** RECORDS TO PROCESS follows **

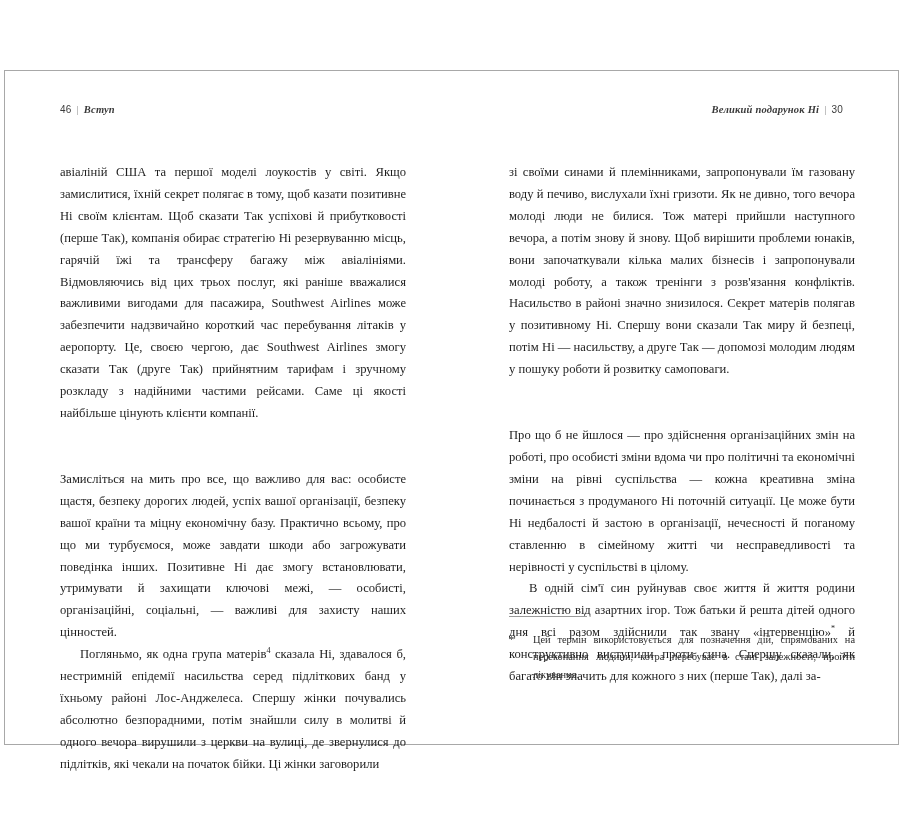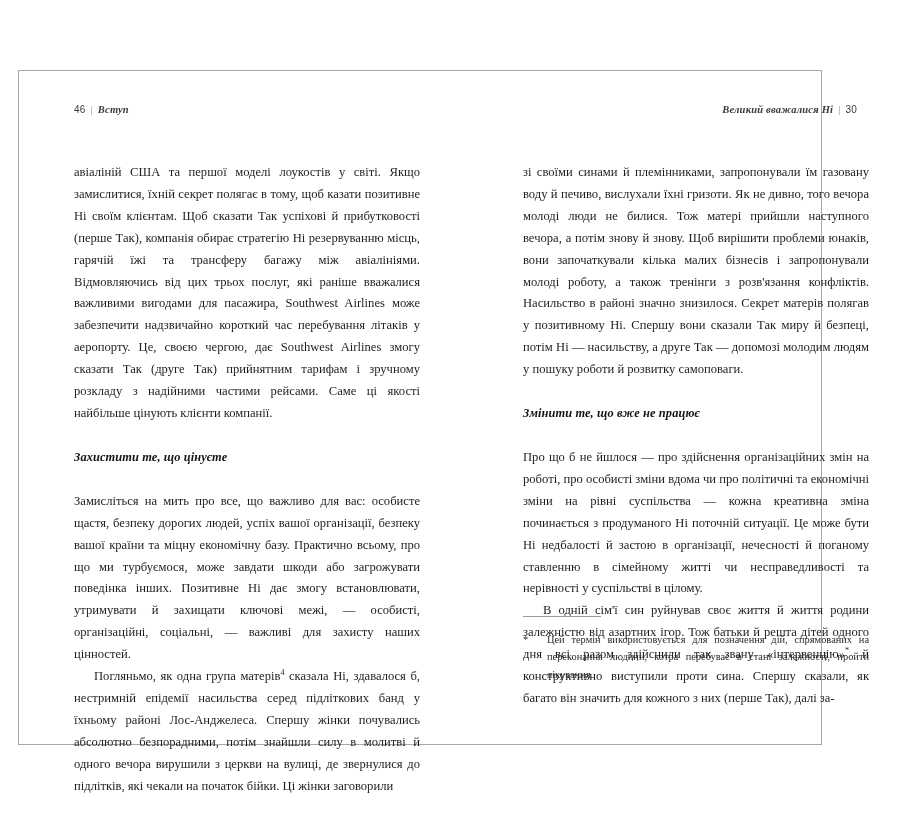--- a/index.html
+++ b/index.html
@@ -18,9 +18,9 @@
 
   .spread-frame {
     position: absolute;
-    left: 18px;
+    left: 4px;
     top: 70px;
-    width: 804px;
+    width: 895px;
     height: 675px;
     box-sizing: border-box;
     border: 1px solid #a8a8a8;

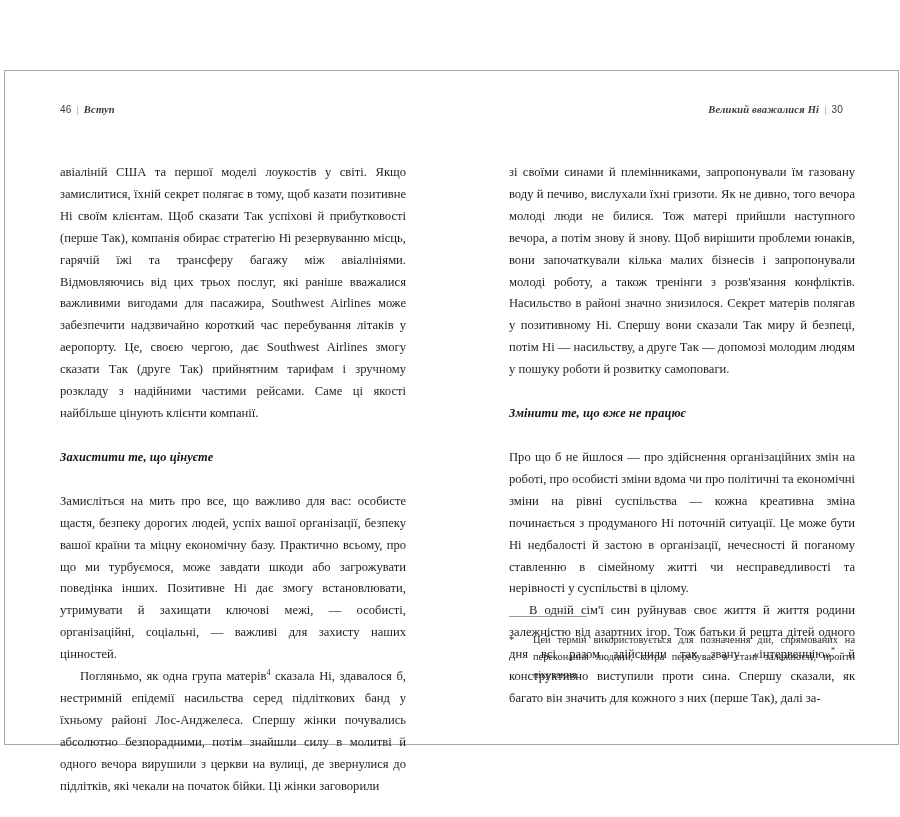--- a/index.html
+++ b/index.html
@@ -169,7 +169,7 @@
     <div class="page page-right">
 
       <div class="running-head rh-right">
-        <span class="title">Великий вважалися Ні</span><span class="sep">|</span><span class="folio">30</span>
+        <span class="title">Великий подарунок Ні</span><span class="sep">|</span><span class="folio">30</span>
       </div>
 
       <div class="textblock tb-right">

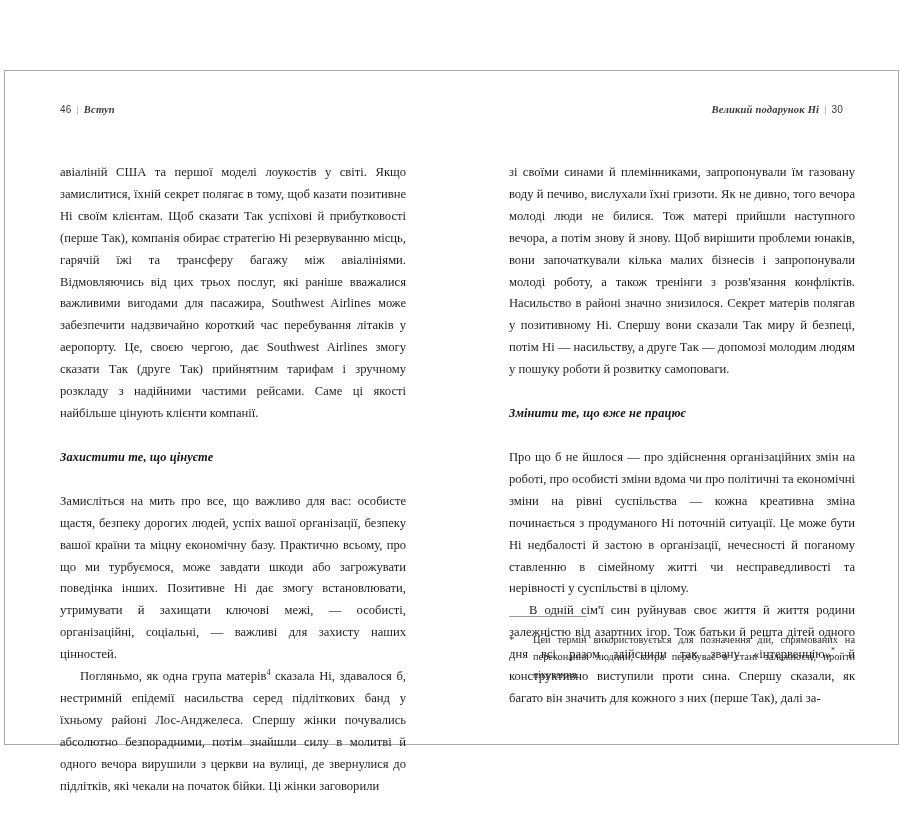--- a/index.html
+++ b/index.html
@@ -178,7 +178,6 @@
 
         <div class="space-before-head"></div>
 
-        <h2 class="subhead">Змінити те, що вже не працює</h2>
 
         <div class="space-after-head"></div>
 

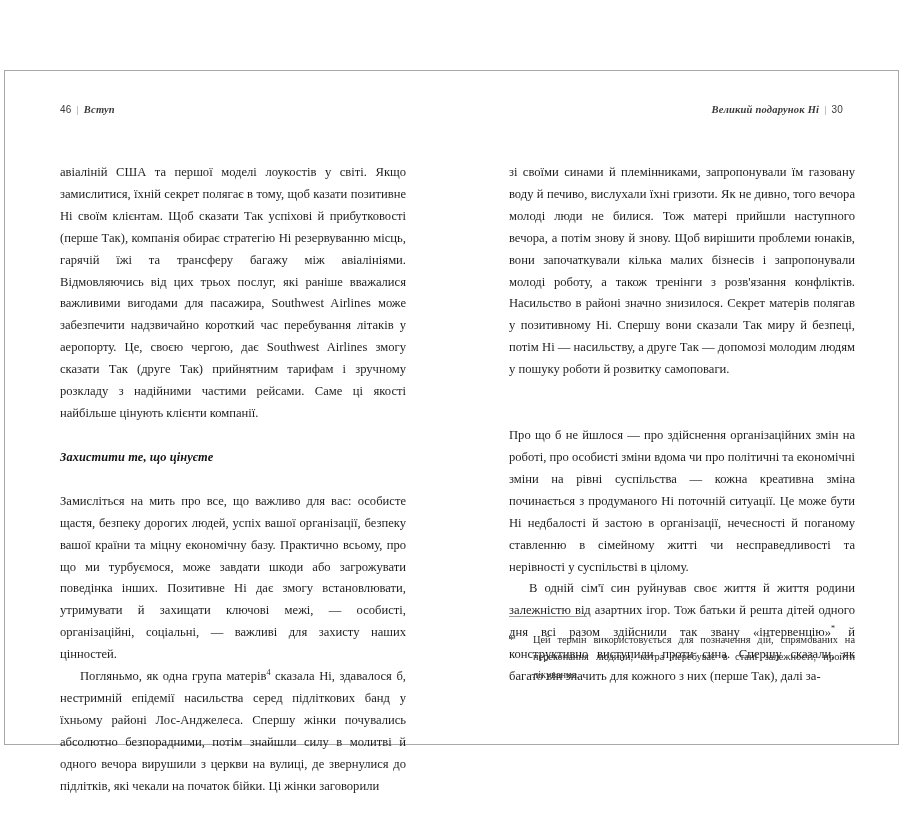--- a/index.html
+++ b/index.html
@@ -155,7 +155,6 @@
 
         <div class="space-before-head"></div>
 
-        <h2 class="subhead">Захистити те, що цінуєте</h2>
 
         <div class="space-after-head"></div>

** End of RECORDS TO PROCESS **

### WORK REQUIRED
Copy every record above exactly, leaving out the pictures.

### EXERCISE ANSWER
--- a/index.html
+++ b/index.html
@@ -18,9 +18,9 @@
 
   .spread-frame {
     position: absolute;
-    left: 18px;
+    left: 4px;
     top: 70px;
-    width: 804px;
+    width: 895px;
     height: 675px;
     box-sizing: border-box;
     border: 1px solid #a8a8a8;

--- a/index.html
+++ b/index.html
@@ -169,7 +169,7 @@
     <div class="page page-right">
 
       <div class="running-head rh-right">
-        <span class="title">Великий вважалися Ні</span><span class="sep">|</span><span class="folio">30</span>
+        <span class="title">Великий подарунок Ні</span><span class="sep">|</span><span class="folio">30</span>
       </div>
 
       <div class="textblock tb-right">

--- a/index.html
+++ b/index.html
@@ -178,7 +178,6 @@
 
         <div class="space-before-head"></div>
 
-        <h2 class="subhead">Змінити те, що вже не працює</h2>
 
         <div class="space-after-head"></div>
 

--- a/index.html
+++ b/index.html
@@ -155,7 +155,6 @@
 
         <div class="space-before-head"></div>
 
-        <h2 class="subhead">Захистити те, що цінуєте</h2>
 
         <div class="space-after-head"></div>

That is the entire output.